#### DATA FOR REVIEW
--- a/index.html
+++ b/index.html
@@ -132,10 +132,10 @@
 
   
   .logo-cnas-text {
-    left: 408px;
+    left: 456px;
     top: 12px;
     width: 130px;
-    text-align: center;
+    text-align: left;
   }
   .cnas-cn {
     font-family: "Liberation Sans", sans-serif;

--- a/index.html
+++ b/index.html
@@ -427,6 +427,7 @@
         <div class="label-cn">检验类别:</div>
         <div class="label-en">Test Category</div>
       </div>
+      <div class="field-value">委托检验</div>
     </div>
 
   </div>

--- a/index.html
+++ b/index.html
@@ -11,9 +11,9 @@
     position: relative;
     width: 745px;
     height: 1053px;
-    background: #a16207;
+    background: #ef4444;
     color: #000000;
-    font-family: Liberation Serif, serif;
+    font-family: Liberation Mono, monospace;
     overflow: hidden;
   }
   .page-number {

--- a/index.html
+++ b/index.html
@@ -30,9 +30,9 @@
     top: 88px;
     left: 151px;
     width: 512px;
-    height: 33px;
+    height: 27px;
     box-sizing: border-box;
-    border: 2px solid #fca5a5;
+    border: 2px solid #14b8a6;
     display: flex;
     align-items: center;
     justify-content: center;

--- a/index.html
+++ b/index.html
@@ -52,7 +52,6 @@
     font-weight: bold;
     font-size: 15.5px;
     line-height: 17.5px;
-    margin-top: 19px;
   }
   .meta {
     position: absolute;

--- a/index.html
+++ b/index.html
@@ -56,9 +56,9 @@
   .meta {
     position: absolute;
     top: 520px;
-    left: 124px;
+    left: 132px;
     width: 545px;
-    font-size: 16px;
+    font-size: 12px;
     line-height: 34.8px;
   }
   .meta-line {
########
* **WORK TO COMPLETE**
Would you give the entries back word for word?

* **THE ANSWER**
--- a/index.html
+++ b/index.html
@@ -132,10 +132,10 @@
 
   
   .logo-cnas-text {
-    left: 408px;
+    left: 456px;
     top: 12px;
     width: 130px;
-    text-align: center;
+    text-align: left;
   }
   .cnas-cn {
     font-family: "Liberation Sans", sans-serif;

--- a/index.html
+++ b/index.html
@@ -427,6 +427,7 @@
         <div class="label-cn">检验类别:</div>
         <div class="label-en">Test Category</div>
       </div>
+      <div class="field-value">委托检验</div>
     </div>
 
   </div>

--- a/index.html
+++ b/index.html
@@ -11,9 +11,9 @@
     position: relative;
     width: 745px;
     height: 1053px;
-    background: #a16207;
+    background: #ef4444;
     color: #000000;
-    font-family: Liberation Serif, serif;
+    font-family: Liberation Mono, monospace;
     overflow: hidden;
   }
   .page-number {

--- a/index.html
+++ b/index.html
@@ -30,9 +30,9 @@
     top: 88px;
     left: 151px;
     width: 512px;
-    height: 33px;
+    height: 27px;
     box-sizing: border-box;
-    border: 2px solid #fca5a5;
+    border: 2px solid #14b8a6;
     display: flex;
     align-items: center;
     justify-content: center;

--- a/index.html
+++ b/index.html
@@ -52,7 +52,6 @@
     font-weight: bold;
     font-size: 15.5px;
     line-height: 17.5px;
-    margin-top: 19px;
   }
   .meta {
     position: absolute;

--- a/index.html
+++ b/index.html
@@ -56,9 +56,9 @@
   .meta {
     position: absolute;
     top: 520px;
-    left: 124px;
+    left: 132px;
     width: 545px;
-    font-size: 16px;
+    font-size: 12px;
     line-height: 34.8px;
   }
   .meta-line {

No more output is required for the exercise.